La semana pasada asistí al Seminario: Medios de Comunicación y Violencia, organizado por el Instituto de Transformación de Conflictos para la Construcción de la Paz –Intrapaz–, de la Vicerrectoría de Investigación y Proyección, de la Universidad Rafael Landívar.
Se convocó a distintos profesionales para abordar el tema en forma multidisciplinaria, como efectivamente lo planteó el coordinador del evento, Luis Mario Martínez.
Me tocó compartir una mesa, con Karla Olasgoaca, filóloga peruana, ganadora de un certamen literario de la PDH y que ha sido acosada por delincuentes de Panajachel, en vista que el cuento –ficcionalmente– representa una denuncia de cómo operaba un grupo de “enmascarados”, al amparo de ciertos poderes locales. También compartimos con la connotada periodista Alejandra Gutiérrez, editora de Plaza Pública, un semanario digital extraordinario, de la citada Vicerrectoría landivariana.
Mi tema iba a tener un enfoque posmodernista sobre la violencia, pero luego de escuchar la filóloga, me quedé literalmente mudo, al enterarme cómo un caso tan impactante, apenas si ha sido abordado por los medios de información, pues colinda con las más íntimas fibras de la libertad de expresión.
Las capas privilegiadas del planeta, vivimos en un mundo producto de la revolución industrial de la electrónica y la instauración del proceso de globalización. Todo ha sido trastocado, desde el concepto de “tiempo” hasta la concepción misma de “espacio”. Se han desmantelado estas dos categorías humanas, que sirvieron –durante siglos– para medir nuestra relación con valores importantes en nuestras vidas.
Pero también otros conceptos esenciales, como el de esencia y apariencia, el modelo existencial de la autenticidad y la inautenticidad; el esquema freudiano de lo latente y lo manifiesto, o de la represión, también han cambiado. Y, recientemente, la gran oposición semiótica entre significante y significado. Yo iba a seguir algunas de las ideas de Jameson, sobre la posmodernidad, para intentar hacer una relación con la temática.
Y quiero referirme al terremoto que sentimos esa mañana del 7 de noviembre, a las 10:35 horas, que nos hizo huir del salón donde estábamos reunidos.

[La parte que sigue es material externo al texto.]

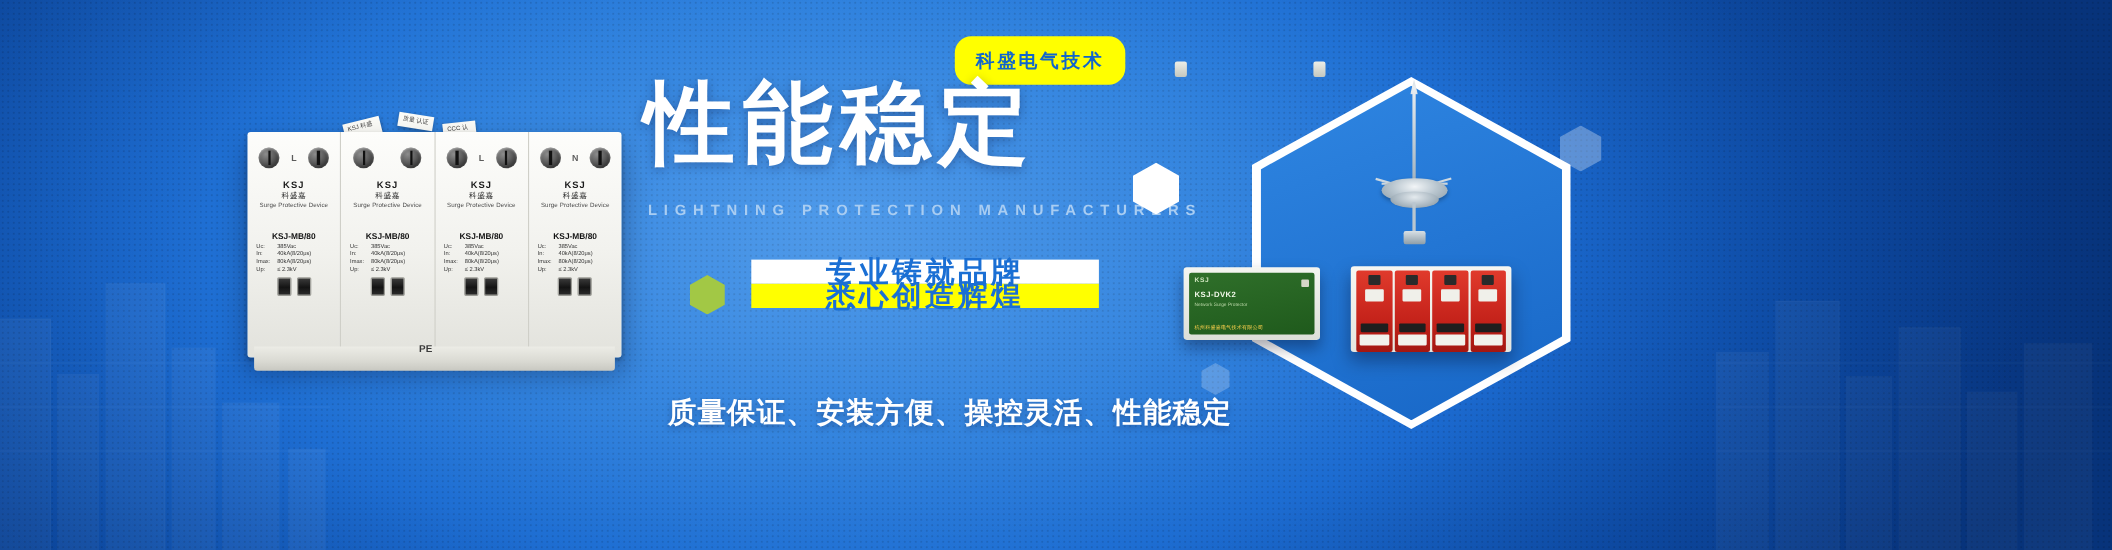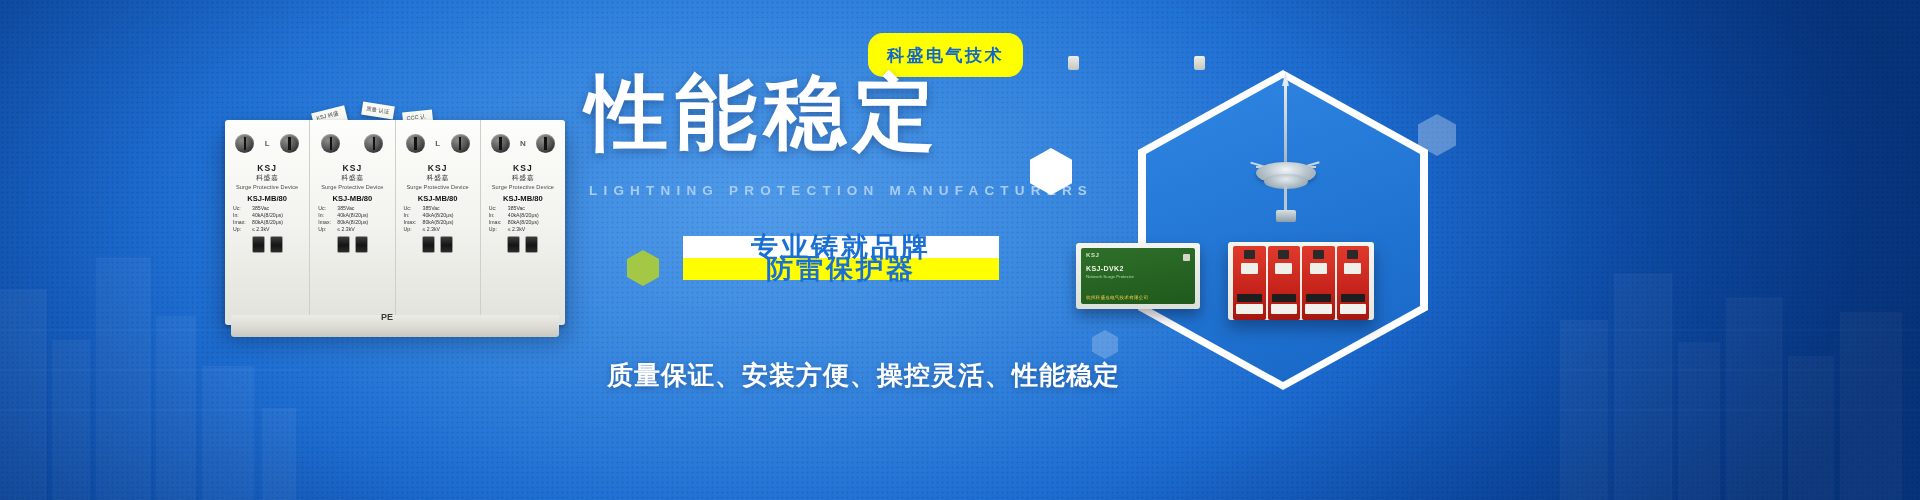--- a/index.html
+++ b/index.html
@@ -49,21 +49,21 @@
     width:19px;height:19px;border-radius:50%;
     background:radial-gradient(circle at 35% 32%,#8d8d8d 0%,#5a5a5a 46%,#2e2e2e 78%,#1a1a1a 100%);
     box-shadow:inset 0 1px 2px rgba(255,255,255,.45);
     position:relative;
   }
   .screw:after{content:"";position:absolute;left:50%;top:3px;bottom:3px;width:2.5px;margin-left:-1.2px;background:#111;}
   .tlab{font-size:8px;color:#5b5b5b;font-weight:bold;}
   .brand{font-size:8.5px;font-weight:bold;color:#1b1b1b;letter-spacing:1px;margin-top:3px;}
   .brandcn{font-size:7px;color:#2a2a2a;letter-spacing:.5px;}
   .sub{font-size:5.6px;color:#4a4a4a;margin-top:1px;letter-spacing:.1px;}
-  .model{font-size:7.6px;font-weight:bold;color:#111;margin-top:4px;}
+  .model{font-size:7.6px;font-weight:bold;color:#111;margin-top:20px;}
   .spec{width:100%;margin-top:2px;padding-left:3px;}
   .spec div{font-size:5.2px;color:#333;line-height:1.32;display:flex;gap:2px;}
   .spec div b{font-weight:normal;display:inline-block;width:17px;}
   .wins{display:flex;gap:5px;margin-top:4px;}
   .win{
     width:13px;height:17px;border-radius:1.5px;
     background:linear-gradient(180deg,#3b3b3b 0%,#141414 55%,#2b2b2b 100%);
     border:1px solid #9a9a94;
   }
   .redbar{
@@ -368,21 +368,21 @@
     <span>科盛电气技术</span>
   </div>
 
   <div class="title">性能稳定</div>
   <div class="titleen">LIGHTNING PROTECTION MANUFACTURERS</div>
 
   <div class="hexdot"></div>
 
   <div class="slogans">
     <div class="slo slo-a">专业铸就品牌</div>
-    <div class="slo slo-b">防雷保护器</div>
+    <div class="slo slo-b">悉心创造辉煌</div>
   </div>
 
   <div class="feat">质量保证、安装方便、操控灵活、性能稳定</div>
 
   <div class="hexwrap">
 
     <div class="hex hex-s1"></div>
     <div class="hex hex-s2"></div>
     <div class="hex hex-s3"></div>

El significante que percibimos fue la fuerte sacudida sísmica, nos alertó sobre lo sucedido. Pero como solo vimos moverse muy fuertemente techos, paredes y lámparas –sin mayores repercusiones– seguimos en el Seminario. El significado de ese remezón, sin embargo, era mucho más impactante de lo que imaginamos…en especial, en San Marcos. La fuerza del sismo había causado tragedias, problemas graves.

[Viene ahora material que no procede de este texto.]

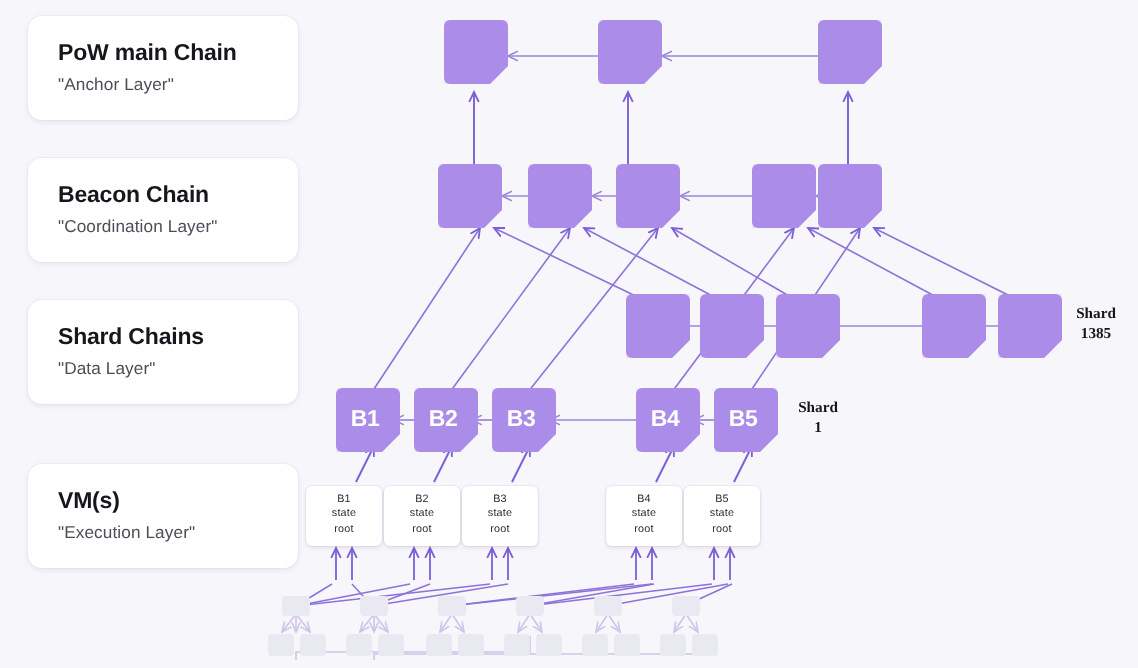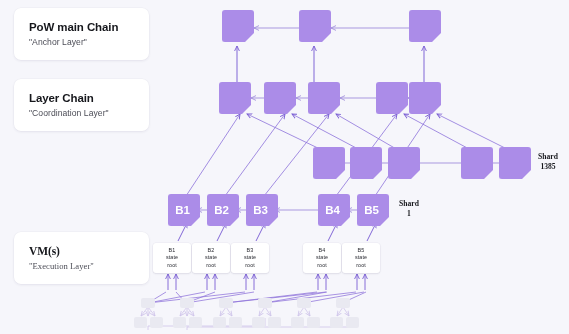--- a/index.html
+++ b/index.html
@@ -76,24 +76,28 @@
 </head>
 <body>
 
 <div id="stage">
 
   <div class="layer-card" style="top:8px;">
     <div class="layer-title">PoW main Chain</div>
     <div class="layer-sub">"Anchor Layer"</div>
   </div>
   <div class="layer-card" style="top:79px;">
-    <div class="layer-title">Layer Chain</div>
+    <div class="layer-title">Beacon Chain</div>
     <div class="layer-sub">"Coordination Layer"</div>
   </div>
-  <div class="layer-card" style="top:232px;font-family:Liberation Serif, serif;">
+  <div class="layer-card" style="top:150px;">
+    <div class="layer-title">Shard Chains</div>
+    <div class="layer-sub">"Data Layer"</div>
+  </div>
+  <div class="layer-card" style="top:232px;">
     <div class="layer-title">VM(s)</div>
     <div class="layer-sub">"Execution Layer"</div>
   </div>
 
   <svg class="edges" viewBox="0 0 569 334">
     <defs>
       <marker id="ah" markerWidth="6" markerHeight="6" refX="5" refY="3" orient="auto" markerUnits="userSpaceOnUse">
         <path d="M0,0.6 L5,3 L0,5.4" fill="none" stroke="#7b5fd4" stroke-width="0.9"></path>
       </marker>
       <marker id="ahl" markerWidth="6" markerHeight="6" refX="5" refY="3" orient="auto" markerUnits="userSpaceOnUse">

Así sucede con la violencia: impacta profundamente en las conciencias, pero sólo alcanzamos a percibir las señales externas (significantes, traducidos en palabras e imágenes que los medios nos traen diariamente) y no imaginamos lo impactante y devastador que pueda resultar en la psiquis de nuestra gente. Yo creo que hemos perdido el sentido semiótico de la violencia en Guatemala, porque al consumir tantas noticias de este tipo (durante tanto tiempo) nos hemos vuelto insensibles. Es parte ya de nuestras vidas y el umbral de los hechos noticiosos de violencia es tal, que nos hace siempre “normalizar” eso tan anormal que leemos, escuchamos o vemos diariamente. Y cada día sube más el volumen; cada día nos insensibilizamos un poco más, al acostumbramos a estas descargas envenenadas que recibimos a diario.
Pero… quedamos al margen de estas noticias, pues pasamos la hoja del diario, cambiamos de canal o de radio estación… y seguimos desayunando. ¿Tranquilamente, como si nada? Hemos perdido el sentido de lo que verdaderamente es el significante y el significado de la violencia noticiosa. Nos hemos acostumbrado tanto al fenómeno, que ya somos parte de él. ¿Habrá algún impacto, pero nos resulta imperceptible? Los medios han creado un imaginario definido… parecido el terremoto del miércoles, que sí lo percibimos los capitalinos, pero sin imaginar los estragos causados en la periferia.